The public-assistance checks arrived in the first and third weeks of the month, and at those times, the people who lived around Benning Road NE would line up 40 feet deep inside Sol's liquor store, waiting to get their checks cashed.
The going rate to get a check cashed in the neighborhood was 2 to 5 cents on the dollar, but at Sol's, owner Roy Smith would charge little and often nothing for cashing payroll and public assistance checks for people too poor to keep bank accounts.
It was just one of the ways Roy Smith made himself a part of the life on Benning Road, and when he died last March, shot on the street for the money he was carrying, his former customers came by the hundreds to pay their respects.
"He was one of the nicest fellows that lived," said William Lawson, who operates a dry cleaning store down the block on Benning Road.
Smith was a businessman who lived his life in two worlds, embracing both. He and his wife, Ina, lived in an elegant house in Potomac and enjoyed the fruits of their prosperity--a stable in Maryland, a sailboat in Annapolis.
A world away was the liquor store, its dilapidated neon signs flashing out on a treeless stretch of Benning Road near the Hechinger Mall. Smith worked long hours there and made good money, but he didn't put up the kind of barriers common to the neighborhood. Unlike the take-out chicken restaurant on the corner, there was no bullet-proof shield along the counter at Sol's.
"He trusted people, and that was nice," said one of the small crowd of older men who routinely gather in the parking lot outside the store with a few bottles to drink and enough talk to while away the day.
"That man in the store knew everybody who came to cash a check with him, and he charged cheap," said a man in the parking lot who had done years of business with Smith but, like many of his customers, did not know him by name. "Lot's of times, with a purchase, or for some of the older folk, he didn't charge anything."
Ina Smith has done something to commemorate her husband's attachment to the neighborhood: she has started a scholarship fund for graduating students from Eastern High School.

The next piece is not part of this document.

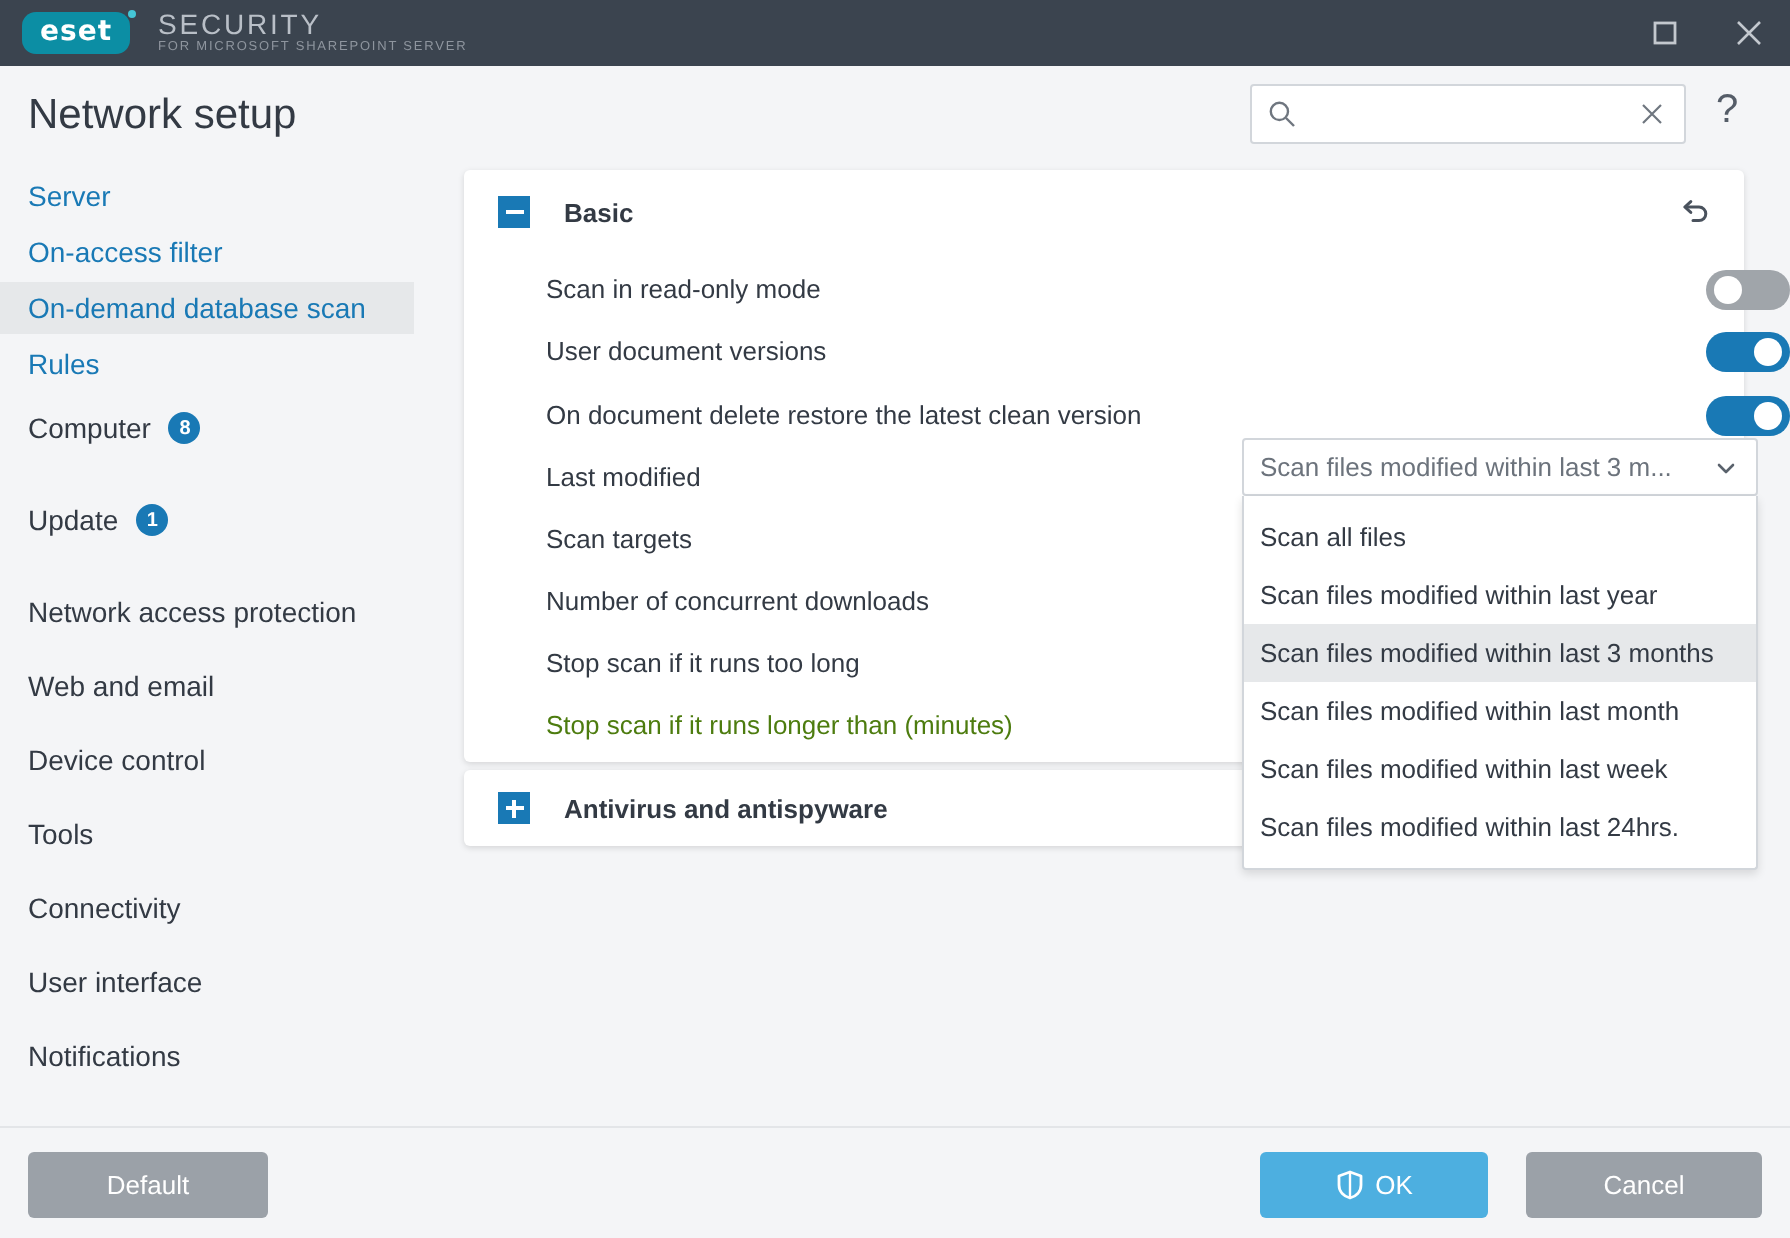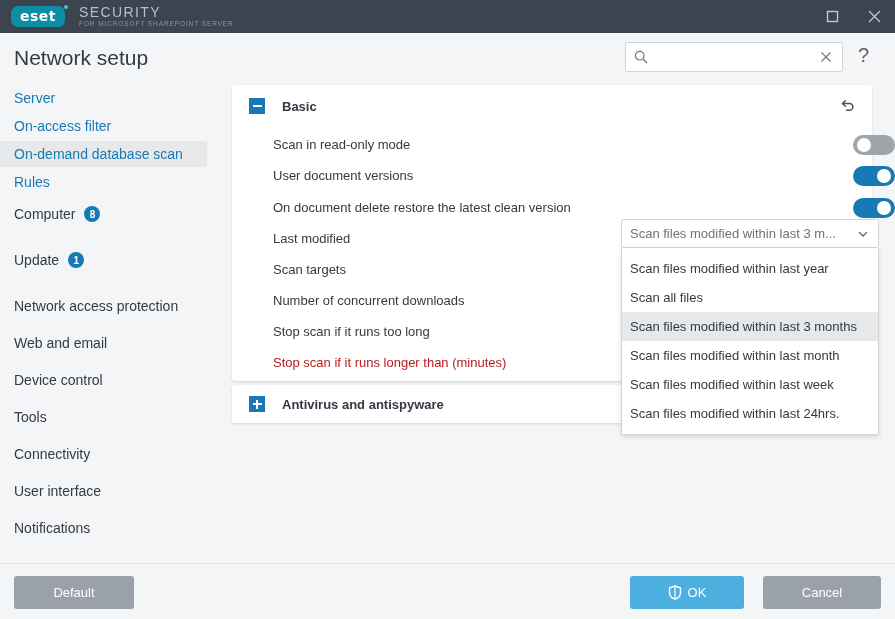"Scan files modified within last year" div.opt { order: before "Scan all files" -> after "Scan all files" }
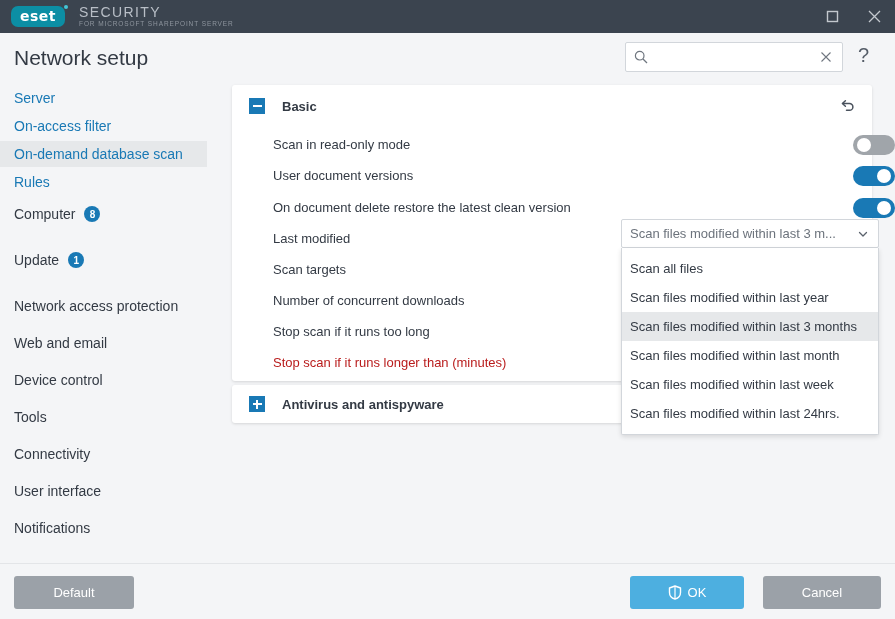"Stop scan if it runs longer" .row .label.disabled { color: #b91c1c -> #4d7c0f }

"It's surprising under the circumstances," said William Roy Norris, who owns the shoe repair shop next to Sol's. "On the other hand, if you think about what a good living they got from the store, it's a small token that was due."
Smith was killed last March 1 as he was leaving a bank on 7th and H streets NE. He had just finished cashing $17,000 worth of public assistance and government payroll checks for his customers when two men walked up to him. One of the men shot Smith point-blank in the head, and the other picked up the bag of money Smith dropped. The two then fled.
Police said that tips from the neighborhood and general community involvement led to the arrest of a Northeast man in connection with the homicide.
Ina Smith put Sol's up for sale almost immediately after her husband's death. She said that she frequently had talked with Smith about selling the business or moving it. "But Roy just felt very safe in the store, and very involved with the people in the neighborhood," she said.
Smith took over Sol's Liquor Store from his father-in-law, Solomon Aronoff, who started the business as a grocery store more than 50 years ago. "Of course he was a good businessman," said Norris of his neighbor. "How else would he have lasted 15 years here?"
Norris said Smith was an outgoing and friendly man. "He invited me to go fishing with him many times because he knew that was what I liked," Norris said. "But I just never found the time."
Ina Smith said that her husband had some of his closest friendships with people in the neighborhood and that this was very much on her mind when, in her first week of mourning, she decided to set up the fund. Smith's friends are helping to raise money for the scholarships, and they plan soon to ask other liquor retailers for contributions. They would like to raise enough to provide at least $1,000 in interest a year.
The money would go to graduating students at Eastern High School, preferably those interested in going on to vocational or trade school. "Roy would have been the last person to think a kid had to go on to college," Ina Smith said. "He would have said 'prepare yourself, get some assets for the job market.' "
She thinks her husband would be happy with the idea of the fund. "I felt if he had his druthers, if he were asked what kind of retribution he wanted for his death, he would have said, 'Get some kid a job, so when he grows up he doesn't have to shoot and rob.'
"Just before he died we went to see Ghandi, and he was very impressed by a line in that movie. Ghandi says, 'An eye for an eye and the whole world goes blind.' I guess that's what I was thinking of when I thought of the fund."